Reprogramming a doxycycline-inducible gene switch system for bacteria-mediated cancer therapy

Abstract

Abstract Purpose: Attenuated Salmonella typhimurium is a potential biotherapeutic antitumor agent because it can colonize tumors and inhibit their growth. The present study aimed to develop a doxycycline (Doxy)-inducible gene switch system in attenuated S. Typhimurium and assess its therapeutic efficacy in various tumor-bearing mice models. Procedures: A Doxy-inducible gene switch system comprising two plasmids was engineered to trigger expression of cargo genes (Rluc8 and clyA). Attenuated S. Typhimurium carrying Rluc8 were injected intravenously into BALB/c mice bearing CT26 tumors and bioluminescence images were captured at specified intervals post-administration of doxycycline. The tumor-suppressive effects of bacteria carrying clyA were evaluated in BALB/c mice bearing CT26 tumors and in C57BL/6 mice bearing MC38 tumors. Results: Expression of fimE gene, induced only in the presence of Doxy, triggered a unidirectional switch of the POXB20 promoter to induce expression of the cargo genes. The switch event was maintained over a long period of bacterial culture.
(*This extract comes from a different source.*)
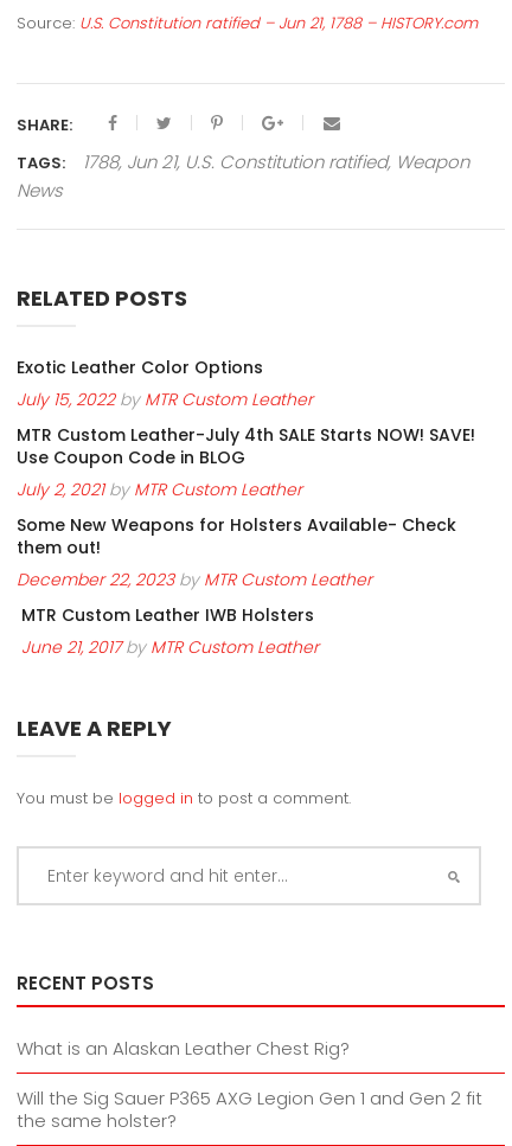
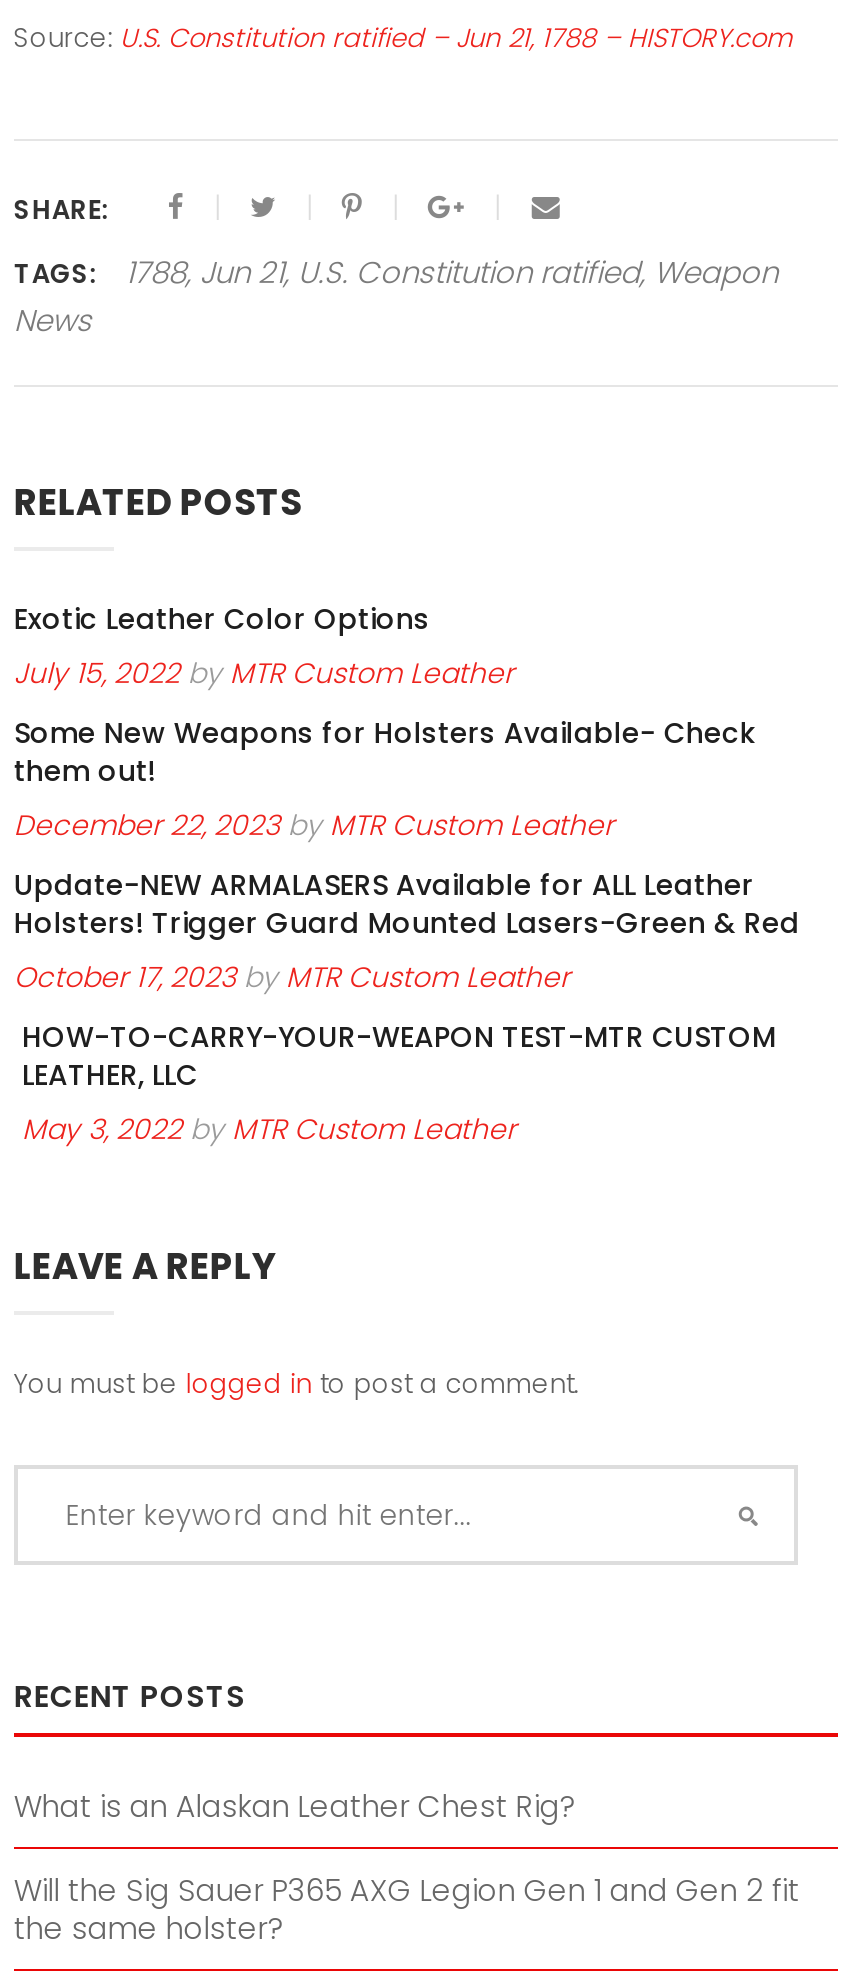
[16,423,475,501] MTR Custom Leather-July 4th SALE Starts NOW! SAVE! | Use Coupon Code in BLOG | July 2, 2021 by MTR Custom Leather -> none
moved [16,513,456,591] -> [14,713,756,845]: Some New Weapons for Holsters Available- Check | them out! | December 22, 2023 by MTR Custom Leather
[21,603,319,659] MTR Custom Leather IWB Holsters | June 21, 2017 by MTR Custom Leather -> [14,865,800,1149] Update-NEW ARMALASERS Available for ALL Leather | Holsters! Trigger Guard Mounted Lasers-Green & Red | October 17, 2023 by MTR Custom Leather | HOW-TO-CARRY-YOUR-WEAPON TEST-MTR CUSTOM | LEATHER, LLC | May 3, 2022 by MTR Custom Leather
After intravenous injection of transformed Salmonella into mice bearing CT26 tumors, the bacteria transformed with the Doxy-inducible gene switch system for Rluc8 targeted only tumor tissues, and expressed the payloads 2 days after Doxy treatment. Notably, bacteria carrying the Doxy-inducible gene switch system for clyA effectively suppressed tumor growth and prolonged survival, even after just one Doxy induction. Conclusions: These results suggest that attenuated S. typhimurium carrying this novel gene switch system elicited significant therapeutic effects through a single induction triggering and were a potential biotherapeutic agent for tumor therapy.